Check each line of the material, and show the ones that include the word "none".
==============================
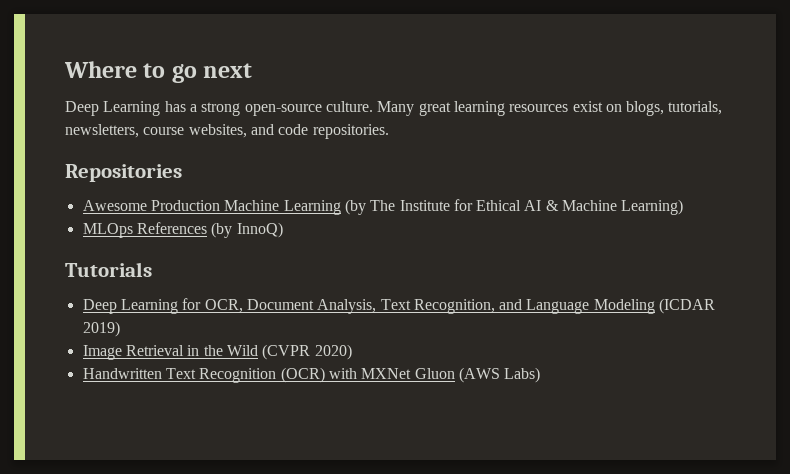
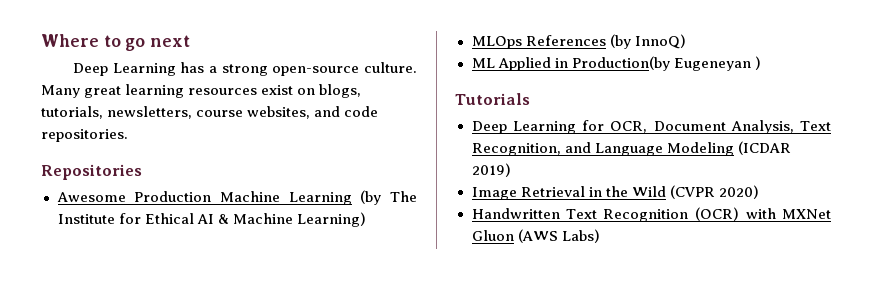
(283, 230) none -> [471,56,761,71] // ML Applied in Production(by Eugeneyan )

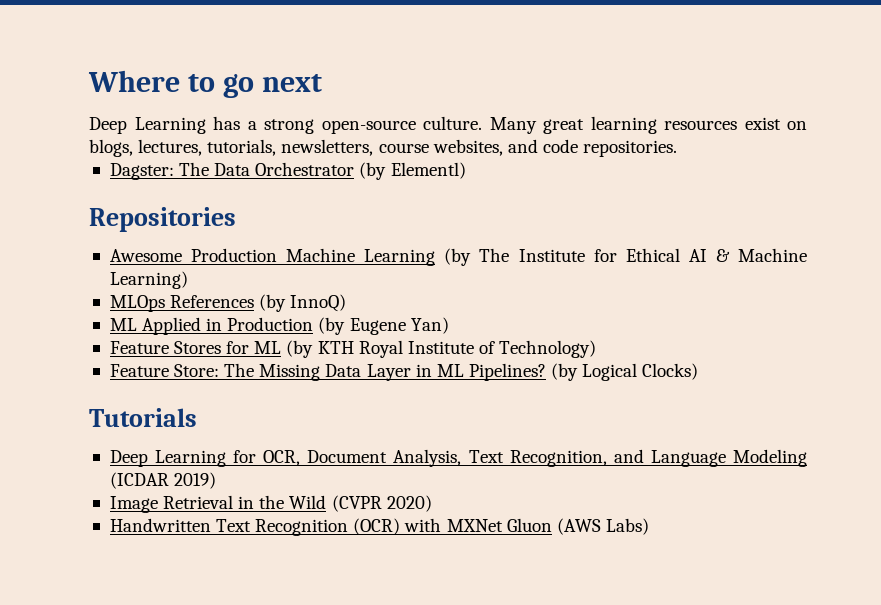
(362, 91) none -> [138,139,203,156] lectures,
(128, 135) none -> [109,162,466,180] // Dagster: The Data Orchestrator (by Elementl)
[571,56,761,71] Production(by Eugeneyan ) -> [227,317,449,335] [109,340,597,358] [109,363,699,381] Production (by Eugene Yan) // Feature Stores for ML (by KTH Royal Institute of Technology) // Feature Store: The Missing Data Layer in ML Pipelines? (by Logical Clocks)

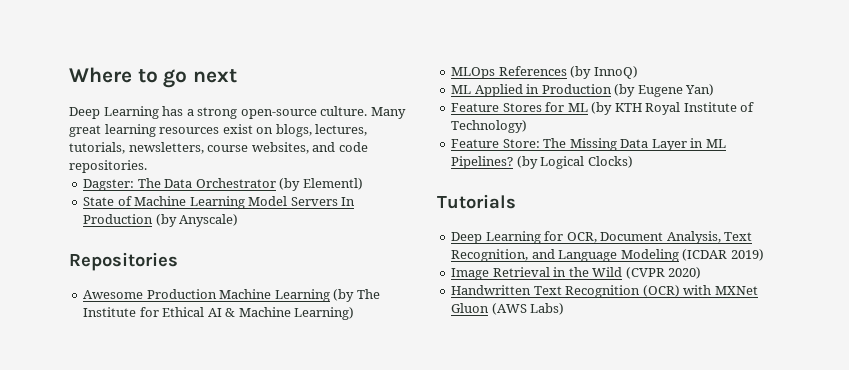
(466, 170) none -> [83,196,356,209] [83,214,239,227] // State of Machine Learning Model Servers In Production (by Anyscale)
==============================
SOLUTION:
(283, 230) none -> [471,56,761,71] // ML Applied in Production(by Eugeneyan )
(362, 91) none -> [138,139,203,156] lectures,
(128, 135) none -> [109,162,466,180] // Dagster: The Data Orchestrator (by Elementl)
(466, 170) none -> [83,196,356,209] [83,214,239,227] // State of Machine Learning Model Servers In Production (by Anyscale)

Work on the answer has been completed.